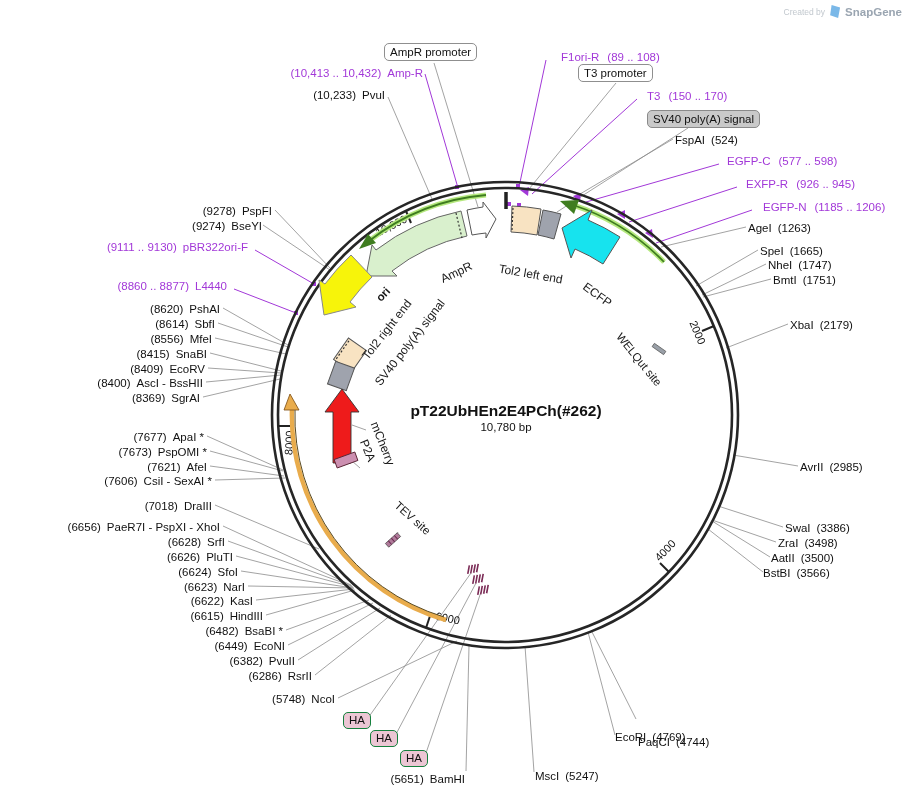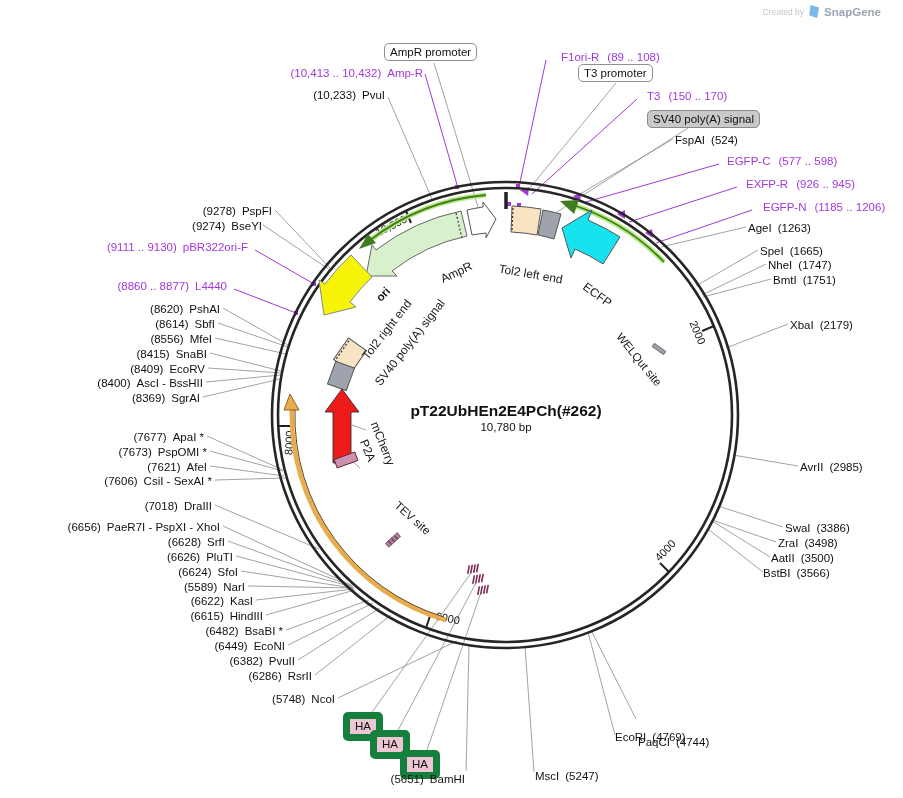--- a/index.html
+++ b/index.html
@@ -9,22 +9,22 @@
   .lbl .pos{font-weight:400;}
   .lbl .enz{font-weight:400;margin-left:6px;}
   .lbl.name-first .enz{margin-left:0;margin-right:6px;}
   .lbl.primer{color:#a238d8;padding-left:30px;}
   .lbl.primer .name{font-weight:400;margin-left:6px;}
   .lbl.primer.name-first .name{margin-left:0;margin-right:8px;}
   .box-label{position:absolute;white-space:nowrap;font-size:11.5px;color:#111;
              background:#fff;border:1px solid #8f8f8f;border-radius:5px;padding:0 5px;line-height:16px;}
   .box-label.gray{background:#c9c9c9;border-color:#8a8a8a;}
   .ha-box{position:absolute;white-space:nowrap;font-size:11.5px;color:#111;background:#ecc6d4;
-          border:7px solid #15803d;border-radius:5px;padding:0 5px;line-height:15px;}
-  .watermark{position:absolute;top:5px;right:22px;display:flex;align-items:center;gap:5px;}
+          border:1px solid #15803d;border-radius:5px;padding:0 5px;line-height:15px;}
+  .watermark{position:absolute;top:5px;right:1px;display:flex;align-items:center;gap:5px;}
   .watermark .created{font-size:8.5px;color:#c2c8ce;}
   .watermark .glyph{width:10px;height:13px;background:#7ab8e8;
                     clip-path:polygon(15% 0,100% 20%,80% 100%,0 78%);}
   .watermark .brand{font-size:11.5px;font-weight:700;color:#9aa5b1;}
   svg text{font-family:"Liberation Sans","DejaVu Sans",sans-serif;}
 </style>
 </head>
 <body>
 
 <div id="stage">
@@ -184,21 +184,21 @@
   <div class="lbl" style="right:703px;top:391px;"><span class="pos">(8369)</span><span class="enz">SgrAI</span></div>
   <div class="lbl" style="right:699px;top:430px;"><span class="pos">(7677)</span><span class="enz">ApaI *</span></div>
   <div class="lbl" style="right:696px;top:445px;"><span class="pos">(7673)</span><span class="enz">PspOMI *</span></div>
   <div class="lbl" style="right:696px;top:460px;"><span class="pos">(7621)</span><span class="enz">AfeI</span></div>
   <div class="lbl" style="right:691px;top:474px;"><span class="pos">(7606)</span><span class="enz">CsiI - SexAI *</span></div>
   <div class="lbl" style="right:691px;top:499px;"><span class="pos">(7018)</span><span class="enz">DraIII</span></div>
   <div class="lbl" style="right:683px;top:520px;"><span class="pos">(6656)</span><span class="enz">PaeR7I - PspXI - XhoI</span></div>
   <div class="lbl" style="right:678px;top:535px;"><span class="pos">(6628)</span><span class="enz">SrfI</span></div>
   <div class="lbl" style="right:670px;top:550px;"><span class="pos">(6626)</span><span class="enz">PluTI</span></div>
   <div class="lbl" style="right:665px;top:565px;"><span class="pos">(6624)</span><span class="enz">SfoI</span></div>
-  <div class="lbl" style="right:658px;top:580px;"><span class="pos">(5589)</span><span class="enz">NarI</span></div>
+  <div class="lbl" style="right:658px;top:580px;"><span class="pos">(6623)</span><span class="enz">NarI</span></div>
   <div class="lbl" style="right:650px;top:594px;"><span class="pos">(6622)</span><span class="enz">KasI</span></div>
   <div class="lbl" style="right:640px;top:609px;"><span class="pos">(6615)</span><span class="enz">HindIII</span></div>
   <div class="lbl" style="right:620px;top:624px;"><span class="pos">(6482)</span><span class="enz">BsaBI *</span></div>
   <div class="lbl" style="right:618px;top:639px;"><span class="pos">(6449)</span><span class="enz">EcoNI</span></div>
   <div class="lbl" style="right:608px;top:654px;"><span class="pos">(6382)</span><span class="enz">PvuII</span></div>
   <div class="lbl" style="right:591px;top:669px;"><span class="pos">(6286)</span><span class="enz">RsrII</span></div>
   <div class="lbl" style="right:568px;top:692px;"><span class="pos">(5748)</span><span class="enz">NcoI</span></div>
   <div class="lbl" style="right:438px;top:772px;"><span class="pos">(5651)</span><span class="enz">BamHI</span></div>
 
   <div class="lbl name-first" style="left:675px;top:133px;text-align:center;"><span class="enz">FspAI</span><span class="pos">(524)</span></div>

****************************************

◆ **WORK TO BE COMPLETED**
Copy out, from the data above, every line holding the word "solid".

◆ **RESPONSE TO THE EXERCISE**
              background:#fff;border:1px solid #8f8f8f;border-radius:5px;padding:0 5px;line-height:16px;}
-          border:7px solid #15803d;border-radius:5px;padding:0 5px;line-height:15px;}
+          border:1px solid #15803d;border-radius:5px;padding:0 5px;line-height:15px;}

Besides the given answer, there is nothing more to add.